18 RL: Multi-Agent Warehouse Robots
Deliverable 5 – QMIX Final plot
This report presents the performance evaluation of the QMIX multi-agent reinforcement learning model trained on the Unity-based warehouse environment. The objective of this analysis is to assess the learning stability, convergence behavior, and overall policy quality through two core metrics:
- Training Return Mean (
return_mean)
- Evaluation Return Mean (
test_return_mean)
Both metrics were extracted from the Sacred experiment logs and visualized for clarity.

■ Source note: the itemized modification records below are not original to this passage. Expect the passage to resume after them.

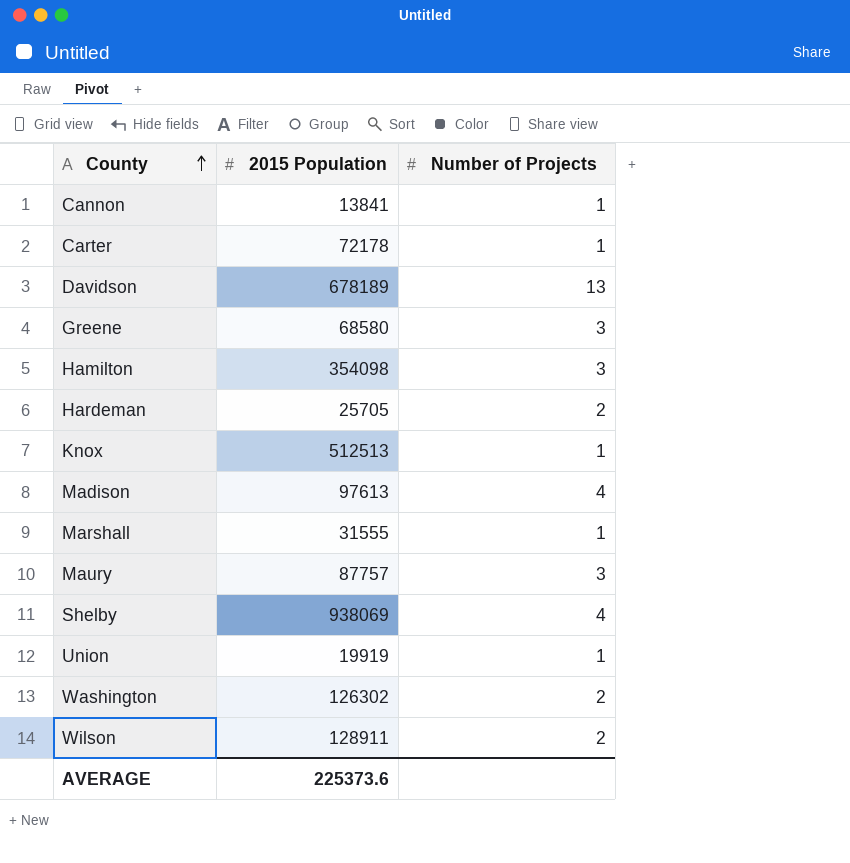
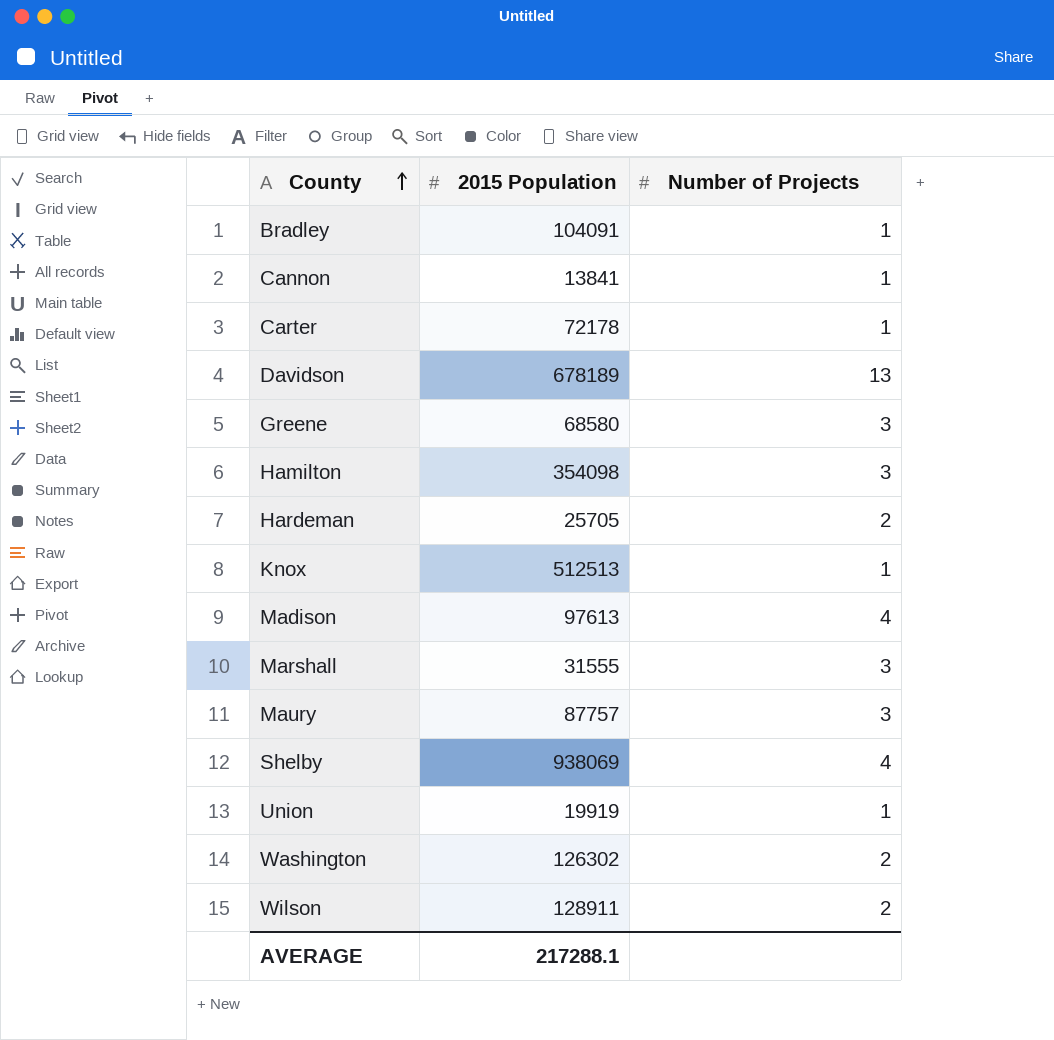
row Bradley: none -> 104091 | 1
Marshall | Number of Projects: 1 -> 3
AVERAGE | 2015 Population: 225373.6 -> 217288.1

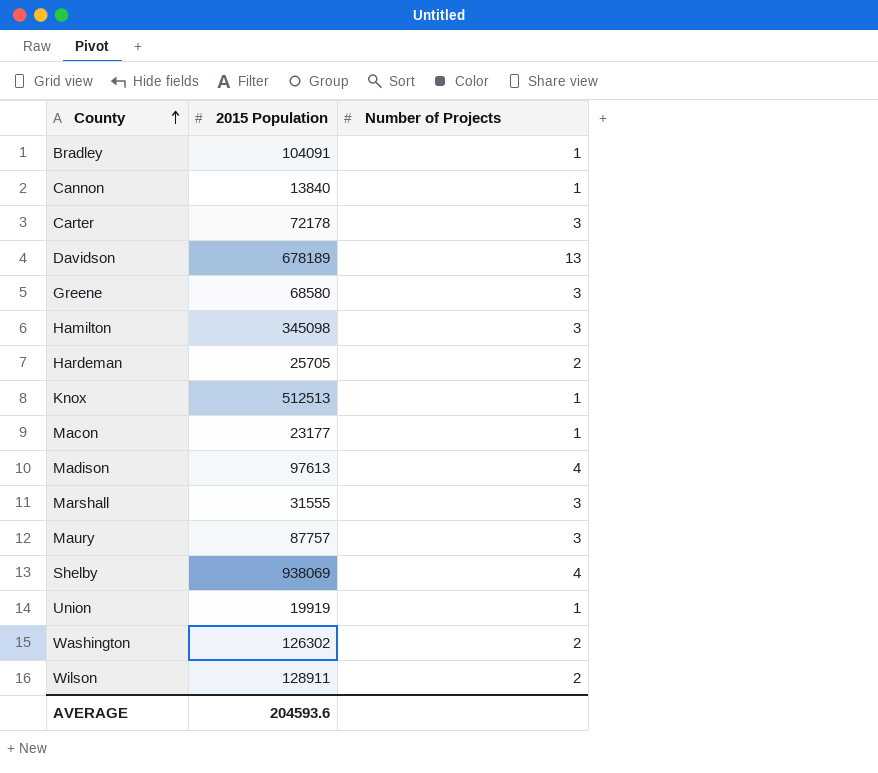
Cannon | 2015 Population: 13841 -> 13840
Carter | Number of Projects: 1 -> 3
Hamilton | 2015 Population: 354098 -> 345098
row Macon: none -> 23177 | 1
AVERAGE | 2015 Population: 217288.1 -> 204593.6

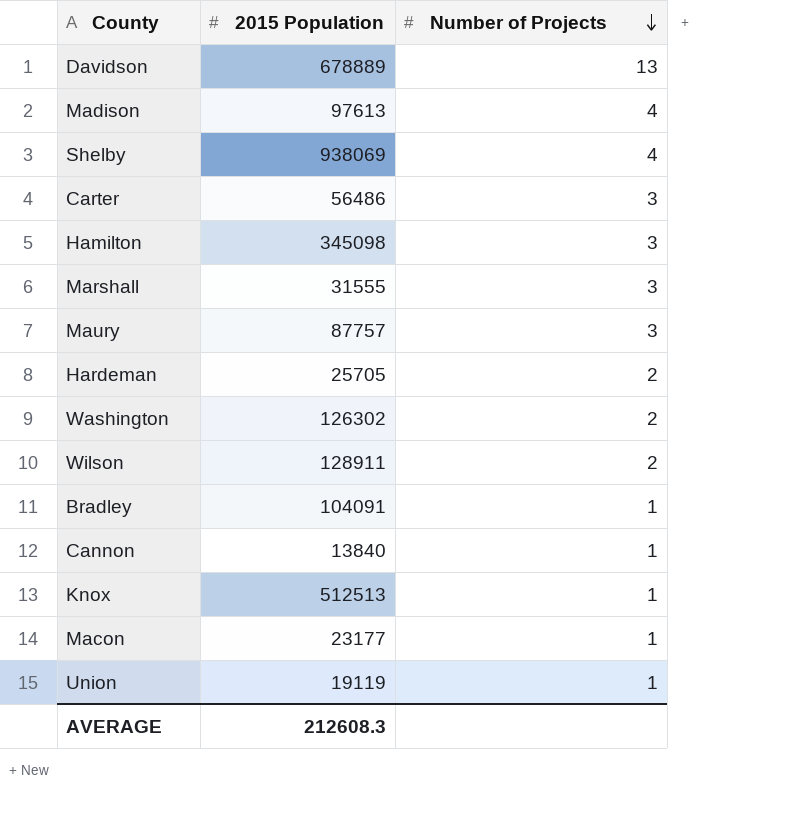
row order: County ascending -> Number of Projects descending
row Greene: 68580 | 3 -> none
Davidson | 2015 Population: 678189 -> 678889
Carter | 2015 Population: 72178 -> 56486
Union | 2015 Population: 19919 -> 19119
AVERAGE | 2015 Population: 204593.6 -> 212608.3

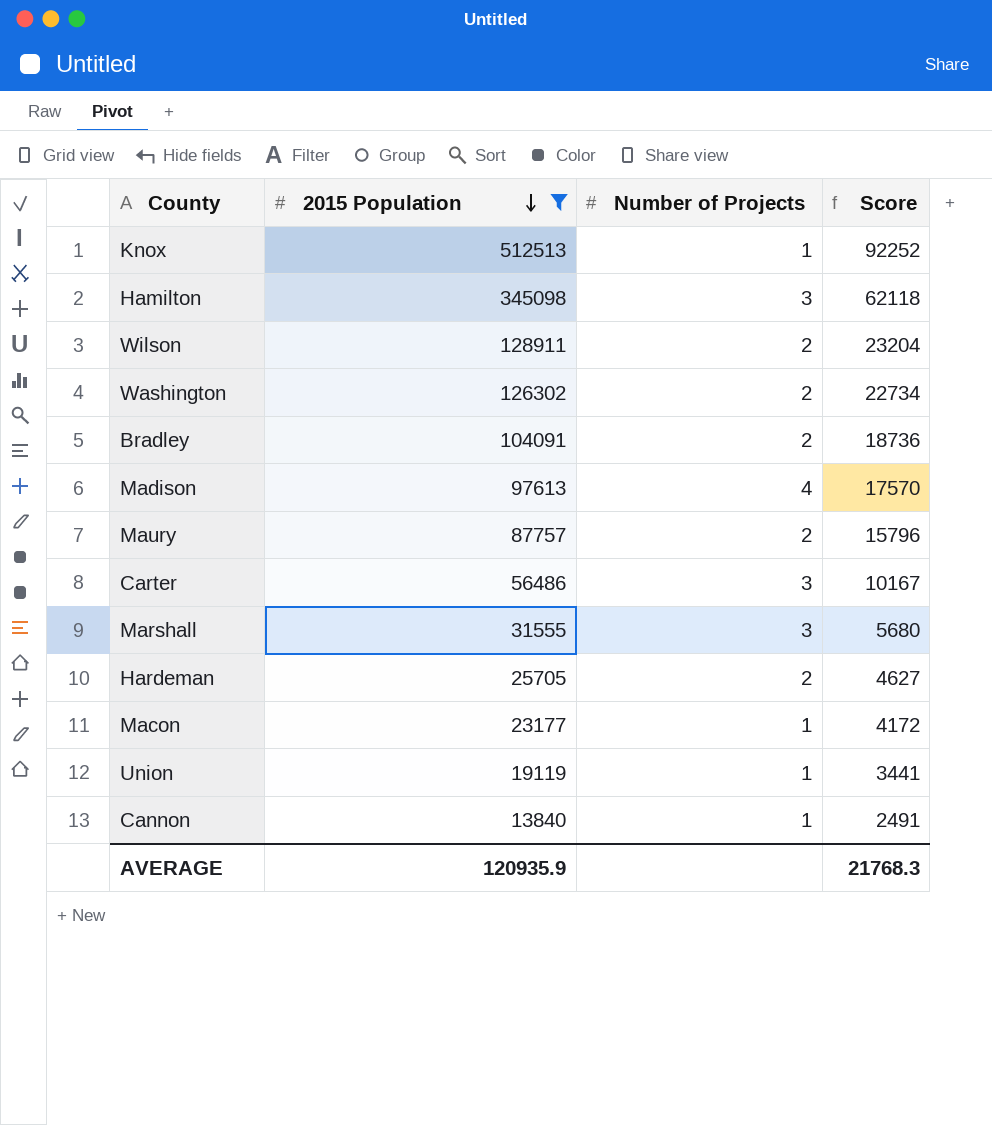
filter: none -> 2015 Population <= 512513
row order: Number of Projects descending -> 2015 Population descending
column Score | formula: none -> [2015 Population] * 0.18
Bradley | Number of Projects: 1 -> 2
Maury | Number of Projects: 3 -> 2
AVERAGE | 2015 Population: 212608.3 -> 120935.9

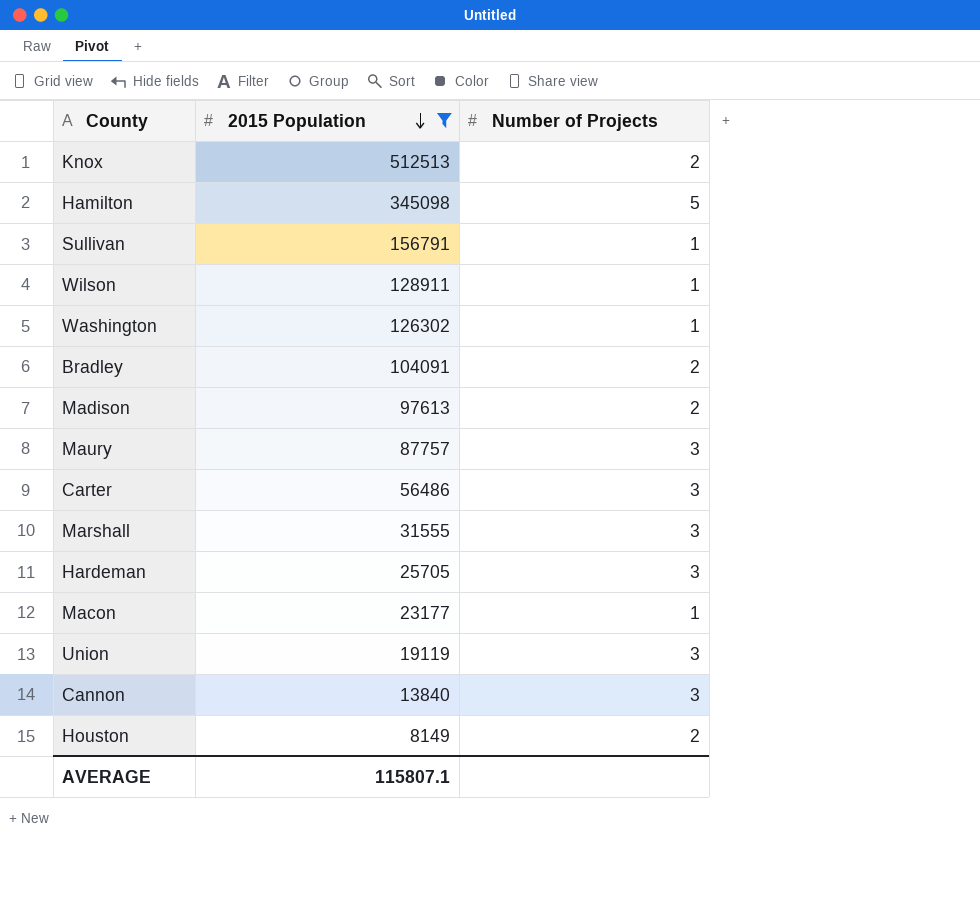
column Score | formula: [2015 Population] * 0.18 -> none
Knox | Number of Projects: 1 -> 2
Hamilton | Number of Projects: 3 -> 5
row Sullivan: none -> 156791 | 1
Wilson | Number of Projects: 2 -> 1
Washington | Number of Projects: 2 -> 1
Madison | Number of Projects: 4 -> 2
Maury | Number of Projects: 2 -> 3
Hardeman | Number of Projects: 2 -> 3
Union | Number of Projects: 1 -> 3
Cannon | Number of Projects: 1 -> 3
row Houston: none -> 8149 | 2
AVERAGE | 2015 Population: 120935.9 -> 115807.1

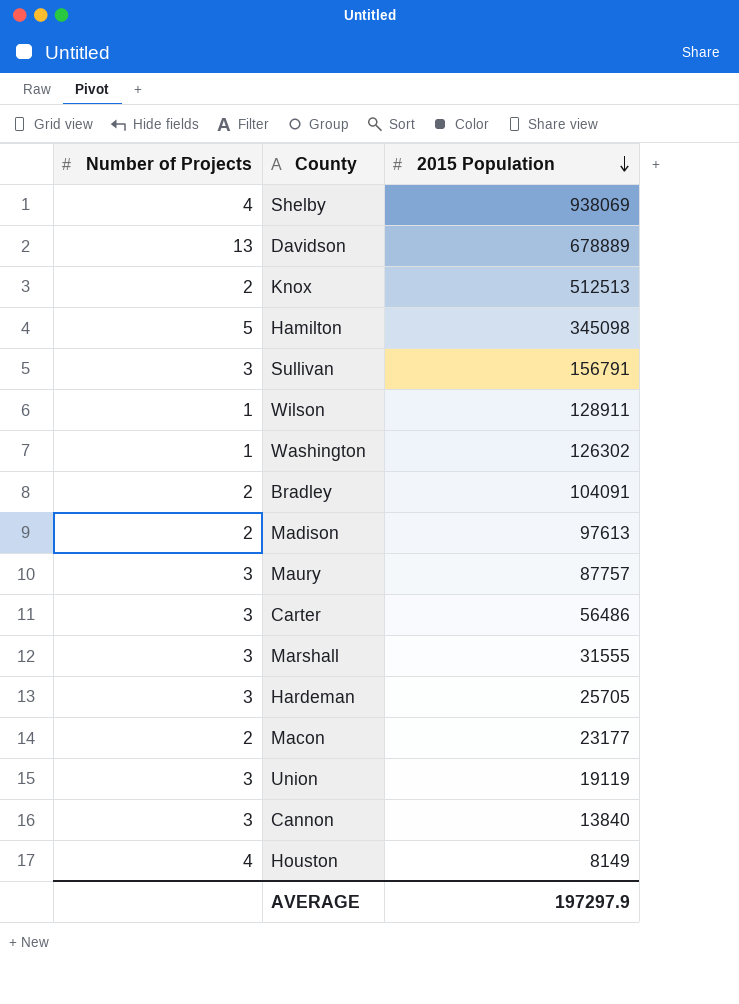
filter: 2015 Population <= 512513 -> none
column Number of Projects | position: 3 -> 1
Sullivan | Number of Projects: 1 -> 3
Macon | Number of Projects: 1 -> 2
Houston | Number of Projects: 2 -> 4
AVERAGE | 2015 Population: 115807.1 -> 197297.9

19 QMIX Training & Test Return
19.1 Initial
| Parameter | Value | Purpose / Why Important |
|---|---|---|
| batch_size | 16 | Number of samples per learner update; small batch → faster but noisier learning. |
| buffer_size | 2000 | Replay buffer capacity storing past experiences. |
| epsilon_start | 1.0 | Initial exploration rate (full exploration). |
| epsilon_finish | 0.1 | Minimum exploration value when training stabilizes. |
| epsilon_anneal_time | 500000 | Timesteps over which epsilon decays from 1.0 → 0.1. |
| episode_limit | 500 | Maximum steps per episode. |
| env_args.no_graphics | false | Runs Unity with graphics enabled. |
| env_args.time_scale | 20.0 | Unity simulation runs 20× faster than real time. |
| t_max | 1000000 | Total number of training timesteps. |
| gamma | 0.99 | Standard discount factor prioritizing long-term rewards. |
| lr (learning rate) | 0.0005 | Learning rate for optimizer controlling update speed. |
| mixer | qmix | QMIX mixing network for cooperative value decomposition. |
| agent | rnn | Recurrent agent network to handle partial observability. |
| save_model | true | Model checkpoints are saved during training. |
19.2 Optimized
| Parameter | Value | Purpose / Why Important |
|---|---|---|
| batch_size | 16 | Number of samples per learner update; small batch → faster but noisier learning. |
| buffer_size | 5000 | Replay buffer capacity storing past experiences. |
| epsilon_start | 1.0 | Initial exploration rate (full exploration). |
| epsilon_finish | 0.1 | Minimum exploration value when training stabilizes. |
| epsilon_anneal_time | 200000 | Timesteps over which epsilon decays from 1.0 → 0.1. |
| episode_limit | 300 | Maximum steps per episode. |
| env_args.no_graphics | true | Runs Unity headless → faster performance. |
| env_args.time_scale | 50.0 | Unity simulation runs 50× faster than real time. |
| t_max | 500000 | Total number of training timesteps. |
| gamma | 0.99 | Standard discount factor prioritizing long-term rewards. |
| lr (learning rate) | 0.001 | Learning rate for optimizer controlling update speed. |
| mixer | qmix | QMIX mixing network for cooperative value decomposition. |
| agent | rnn | Recurrent agent network to handle partial observability. |
| save_model | true | Model checkpoints are saved during training. |
19.3 What changed
| Parameter | Old Value | New Value | Meaning of Change |
|---|---|---|---|
| buffer_size | 2000 | 5000 | Larger replay buffer → more diverse samples, more stable learning. |
| epsilon_anneal_time | 500000 | 200000 | Exploration decays faster → becomes greedy earlier. |
| episode_limit | 500 | 300 | Shorter episodes → agents must complete tasks faster. |
| env_args.no_graphics | false | true | Now headless mode → significantly faster Unity simulation. |
| env_args.time_scale | 20.0 | 50.0 | Simulation now 2.5× faster. |
| t_max | 1000000 | 500000 | Training time cut in half. |
| lr (learning rate) | 0.0005 | 0.001 | Higher learning rate → faster but potentially less stable. |
The plot below compares the learning curve during training with periodic evaluation episodes.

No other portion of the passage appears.